Now, war with the Tamil Tigers is over. There is a relative peace in the island, but Tamil opinions argue that the conditions that triggered tensions and war between the Tamils and Sinhalese, as well as Muslims, remain unresolved (Interview with seven Tamils living in Toronto, Canada). On the other hand, the Muslim democratic representations need to play ‘genuine and responsible’ political roles in the national affairs concerning Tamil and Muslim relations. In this regard, Muslim political forces should seek policies both to calm the fears of Muslims concerning the Tamils and to develop cooperation with the Tamils at the elite level to seek a political solution conducive to all.

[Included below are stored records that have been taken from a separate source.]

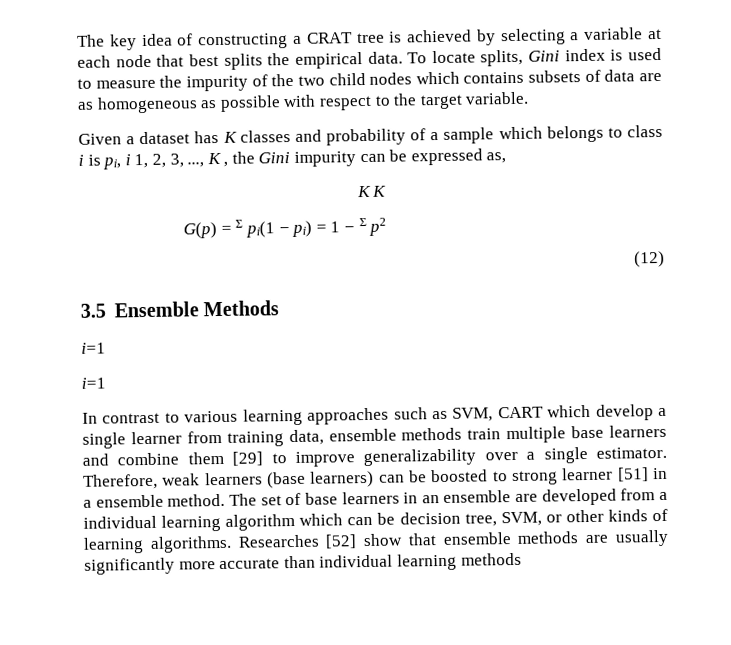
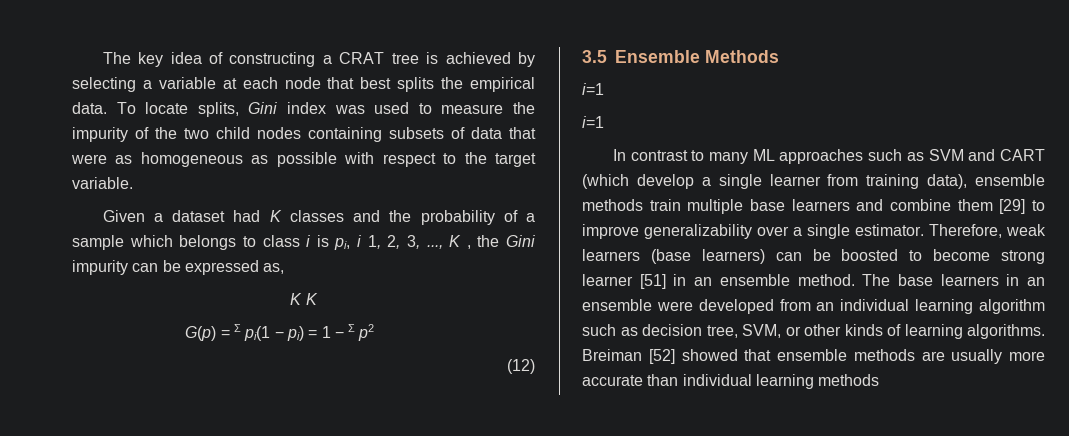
- To locate splits, Gini index is used to measure the impurity of the two child nodes which contains subsets of data are as homogeneous as possible with respect to the target variable.
+ To locate splits, Gini index was used to measure the impurity of the two child nodes containing subsets of data that were as homogeneous as possible with respect to the target variable.
- Given a dataset has K classes and probability of a sample which belongs to class i is pi, i 1, 2, 3, ..., K , the Gini impurity can be expressed as,
+ Given a dataset had K classes and the probability of a sample which belongs to class i is pi, i 1, 2, 3, ..., K , the Gini impurity can be expressed as,
- In contrast to various learning approaches such as SVM, CART which develop a single learner from training data, ensemble methods train multiple base learners and combine them [29] to improve generalizability over a single estimator.
+ In contrast to many ML approaches such as SVM and CART (which develop a single learner from training data), ensemble methods train multiple base learners and combine them [29] to improve generalizability over a single estimator.
- Therefore, weak learners (base learners) can be boosted to strong learner [51] in a ensemble method.
+ Therefore, weak learners (base learners) can be boosted to become strong learner [51] in an ensemble method.
- The set of base learners in an ensemble are developed from a individual learning algorithm which can be decision tree, SVM, or other kinds of learning algorithms.
+ The base learners in an ensemble were developed from an individual learning algorithm such as decision tree, SVM, or other kinds of learning algorithms.
- Researches [52] show that ensemble methods are usually significantly more accurate than individual learning methods
+ Breiman [52] showed that ensemble methods are usually more accurate than individual learning methods

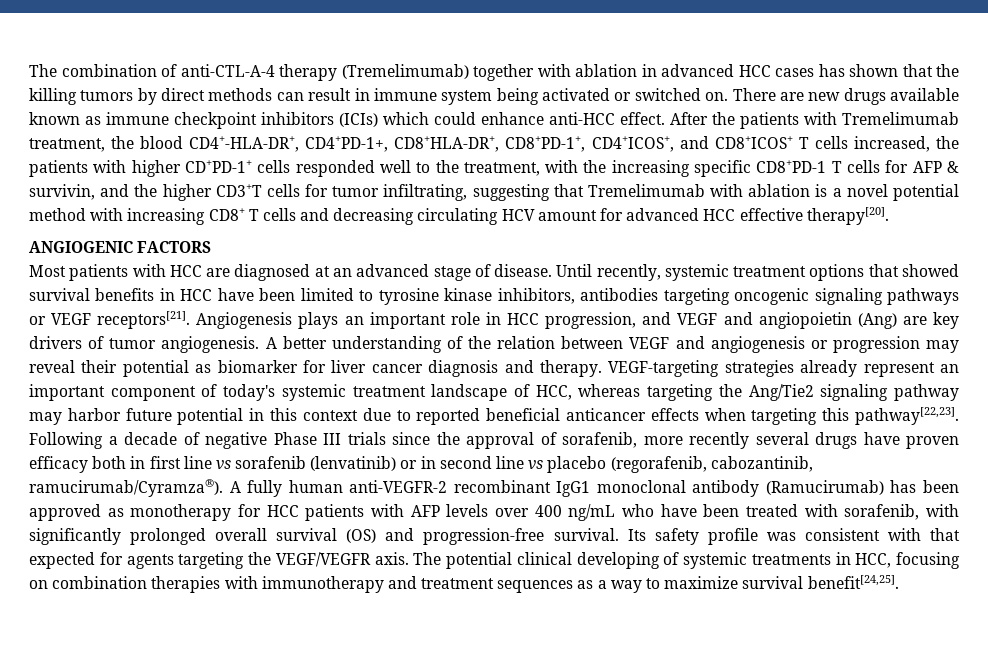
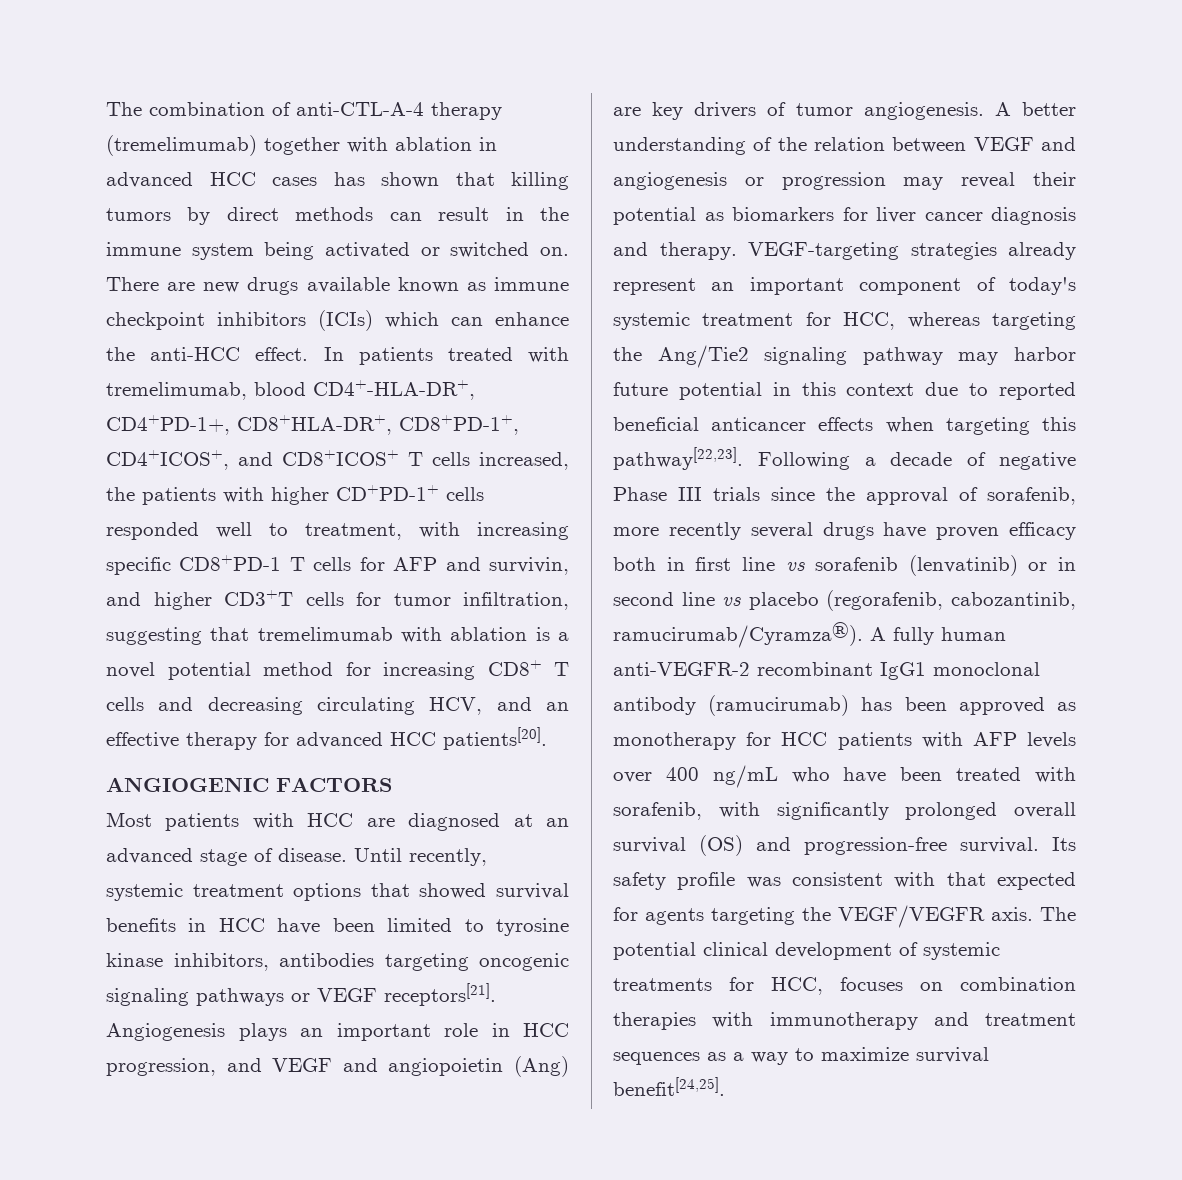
- The combination of anti-CTL-A-4 therapy (Tremelimumab) together with ablation in advanced HCC cases has shown that the killing tumors by direct methods can result in immune system being activated or switched on.
+ The combination of anti-CTL-A-4 therapy (tremelimumab) together with ablation in advanced HCC cases has shown that killing tumors by direct methods can result in the immune system being activated or switched on.
- There are new drugs available known as immune checkpoint inhibitors (ICIs) which could enhance anti-HCC effect. After the patients with Tremelimumab treatment, the blood CD4+-HLA-DR+, CD4+PD-1+, CD8+HLA-DR+, CD8+PD-1+, CD4+ICOS+, and CD8+ICOS+ T cells increased, the patients with higher CD+PD-1+ cells responded well to the treatment, with the increasing specific CD8+PD-1 T cells for AFP & survivin, and the higher CD3+T cells for tumor infiltrating, suggesting that Tremelimumab with ablation is a novel potential method with increasing CD8+ T cells and decreasing circulating HCV amount for advanced HCC effective therapy[20].
+ There are new drugs available known as immune checkpoint inhibitors (ICIs) which can enhance the anti-HCC effect. In patients treated with tremelimumab, blood CD4+-HLA-DR+, CD4+PD-1+, CD8+HLA-DR+, CD8+PD-1+, CD4+ICOS+, and CD8+ICOS+ T cells increased, the patients with higher CD+PD-1+ cells responded well to treatment, with increasing specific CD8+PD-1 T cells for AFP and survivin, and higher CD3+T cells for tumor infiltration, suggesting that tremelimumab with ablation is a novel potential method for increasing CD8+ T cells and decreasing circulating HCV, and an effective therapy for advanced HCC patients[20].
- A better understanding of the relation between VEGF and angiogenesis or progression may reveal their potential as biomarker for liver cancer diagnosis and therapy.
+ A better understanding of the relation between VEGF and angiogenesis or progression may reveal their potential as biomarkers for liver cancer diagnosis and therapy.
- VEGF-targeting strategies already represent an important component of today's systemic treatment landscape of HCC, whereas targeting the Ang/Tie2 signaling pathway may harbor future potential in this context due to reported beneficial anticancer effects when targeting this pathway[22,23].
+ VEGF-targeting strategies already represent an important component of today's systemic treatment for HCC, whereas targeting the Ang/Tie2 signaling pathway may harbor future potential in this context due to reported beneficial anticancer effects when targeting this pathway[22,23].
- A fully human anti-VEGFR-2 recombinant IgG1 monoclonal antibody (Ramucirumab) has been approved as monotherapy for HCC patients with AFP levels over 400 ng/mL who have been treated with sorafenib, with significantly prolonged overall survival (OS) and progression-free survival.
+ A fully human anti-VEGFR-2 recombinant IgG1 monoclonal antibody (ramucirumab) has been approved as monotherapy for HCC patients with AFP levels over 400 ng/mL who have been treated with sorafenib, with significantly prolonged overall survival (OS) and progression-free survival.
- The potential clinical developing of systemic treatments in HCC, focusing on combination therapies with immunotherapy and treatment sequences as a way to maximize survival benefit[24,25].
+ The potential clinical development of systemic treatments for HCC, focuses on combination therapies with immunotherapy and treatment sequences as a way to maximize survival benefit[24,25].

Our study argues that Muslims in Sri Lanka seek to form an identity based on their faith - Islam. During the war, Muslim elites and politicians chose not to support the Tamil demand for separation for obvious political and social reasons discussed above. On the other hand, the Tamil polity controlled by the violent Tamil movements denied justice to the Muslims. When the LTTE was defeated by the regime in a gruesome war, a section of Muslims celebrated the death of the LTTE leader. But there was frustration and anger among Muslims when Sinhala extremists targeted Muslims in the so-called post-war period. We argue that there should be conflict resolution strategies applied to the conflict and crisis faced by minorities and the Sinhalese majority. The fears and anxiety of these communities should be addressed in a way that would help build reconciliations. Any future conflict resolution process should give due space to the Muslim representation.
On the other hand, as mentioned elsewhere by me the Muslim democratic representations need to play ‘genuine and responsible’ political roles in the national affairs concerning Tamil and Muslim relations. In this regard, Muslim political forces should seek policies both to calm the fears of Eastern Muslims concerning the Tamils and to develop cooperation with the Tamils at the elite level to seek a political solution.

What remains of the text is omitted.